In reply to Mr. Okungu’s submissions, Mr. Odhiambo also reiterated the contents of the 1st defendant’s replying affidavit sworn in opposition to the application. Mr. Odhiambo submitted that the plaintiff’s application is misconceived and is an abuse of the court process. Mr. Odhiambo submitted that there are only two court orders of injunction which have been issued herein, the details of which I have set out hereinabove and that none of the said orders restrained the 1st and 2nd defendants from dealing with Plot No. 163, Plot No. 901 or Plot No. 155. Mr. Odhiambo submitted that the two court orders were all directed against the plaintiff with the first order made on 22nd February 2013 restraining the plaintiff from interfering with Plot No. 901 and the second order that was made on 28th June 2013 restraining the plaintiff from trespassing on and/or interfering with Plot No. 163. Mr. Odhiambo submitted that there is no order restraining the 1st and 2nd defendants from cultivating Plot No. 163 or any other plot. Counsel reiterated that it is the plaintiff who is in breach of the court order that was issued on 28th June 2013 in that the plaintiff has continued with the construction of a permanent structure on the said parcel of land in contempt of the said court order. Counsel submitted further that the plaintiff’s application is not properly before the court in that the plaintiff has not invoked the provisions of Order 40 rule 3 the of the Civil Procedure Rules under which an application for committal for contempt arising from a breach of an injunction order should be brought. Counsel submitted therefore that the court’s jurisdiction having been improperly invoked, the court has no power to grant the orders sought by the plaintiff. In response to Mr. Odhiambo’s submissions, Mr. Okungu submitted that the order that was made herein on 22nd February 2013 and issued on 26th February 2013 was directed at both parties and that the same required the parties to maintain status quo. Mr. Okungu submitted therefore that the 1st and 2nd defendants were bound by the said court order.

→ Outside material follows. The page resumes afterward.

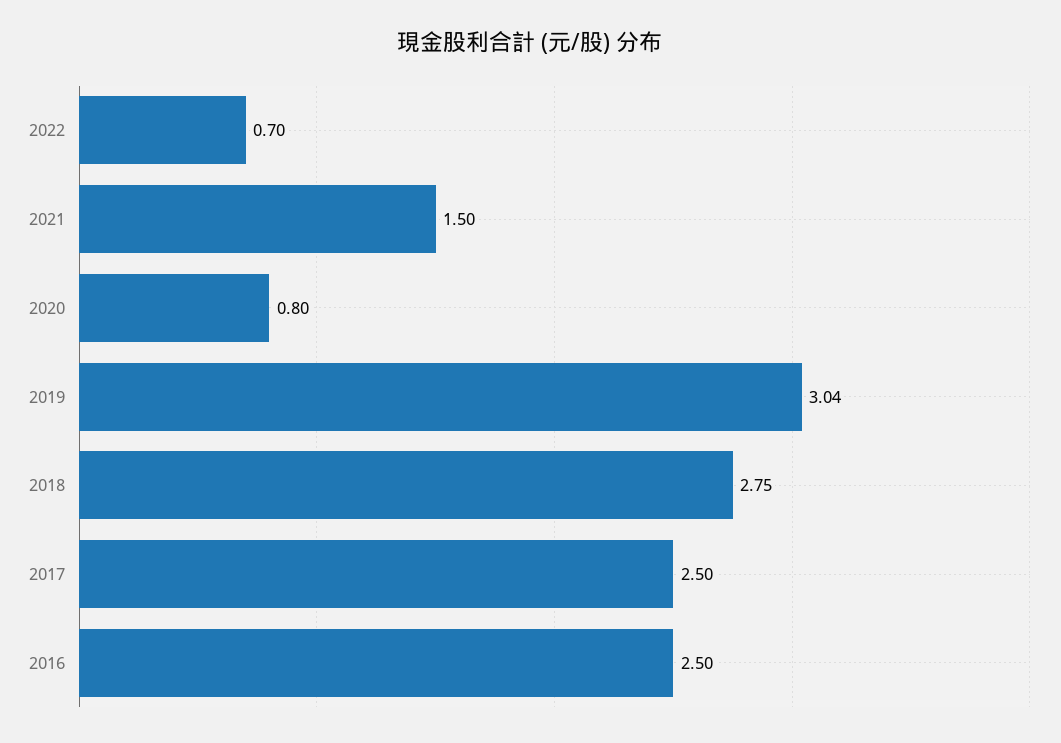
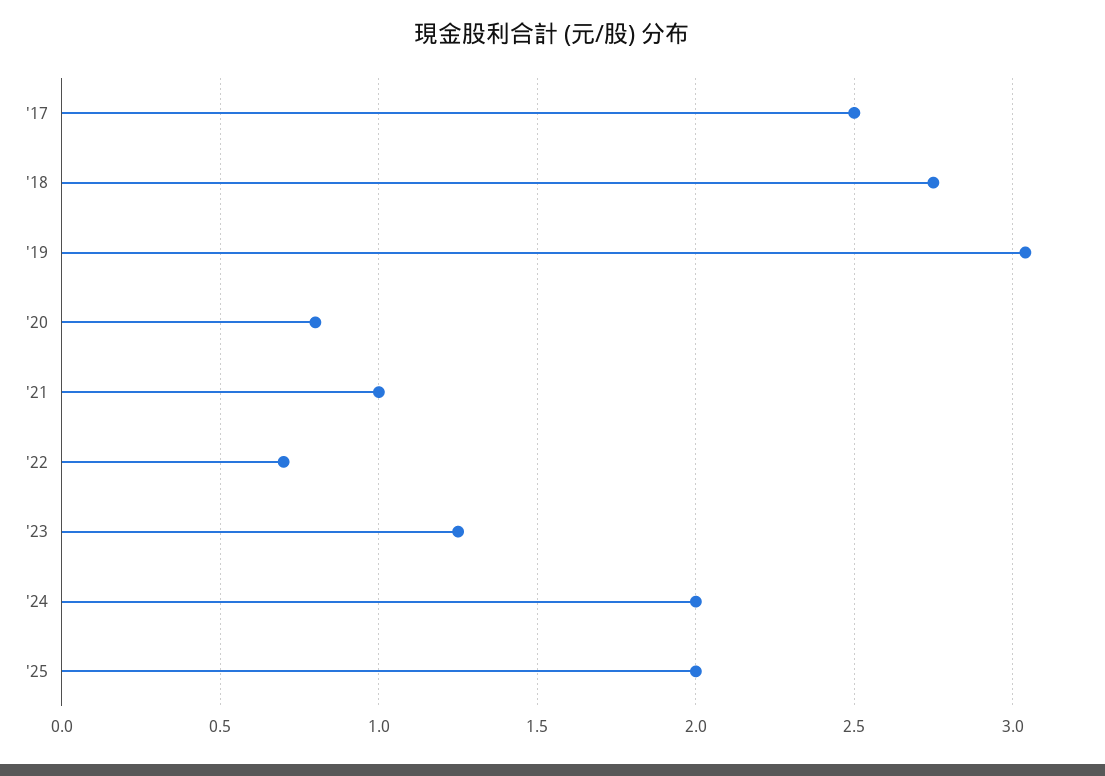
2021: 1.5 -> 1
2016: 2.5 -> none
'23: none -> 1.25
'24: none -> 2
'25: none -> 2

I have considered the plaintiff’s application together with the affidavit filed in support thereof. I have also considered the 1st and 2nd defendants affidavit in reply to the said application and the submissions made by the advocates for both parties. As I have stated at the beginning of this ruling, the plaintiff has sought three substantive reliefs namely, leave to institute contempt of court proceedings against the 1st and 2nd defendants, an order for the committal of the 1st and 2nd defendants to civil jail for disobedience of a court order and an order for the removal of the sugarcane that has been planted on Plot No. 155 by the 1st and 2nd defendants.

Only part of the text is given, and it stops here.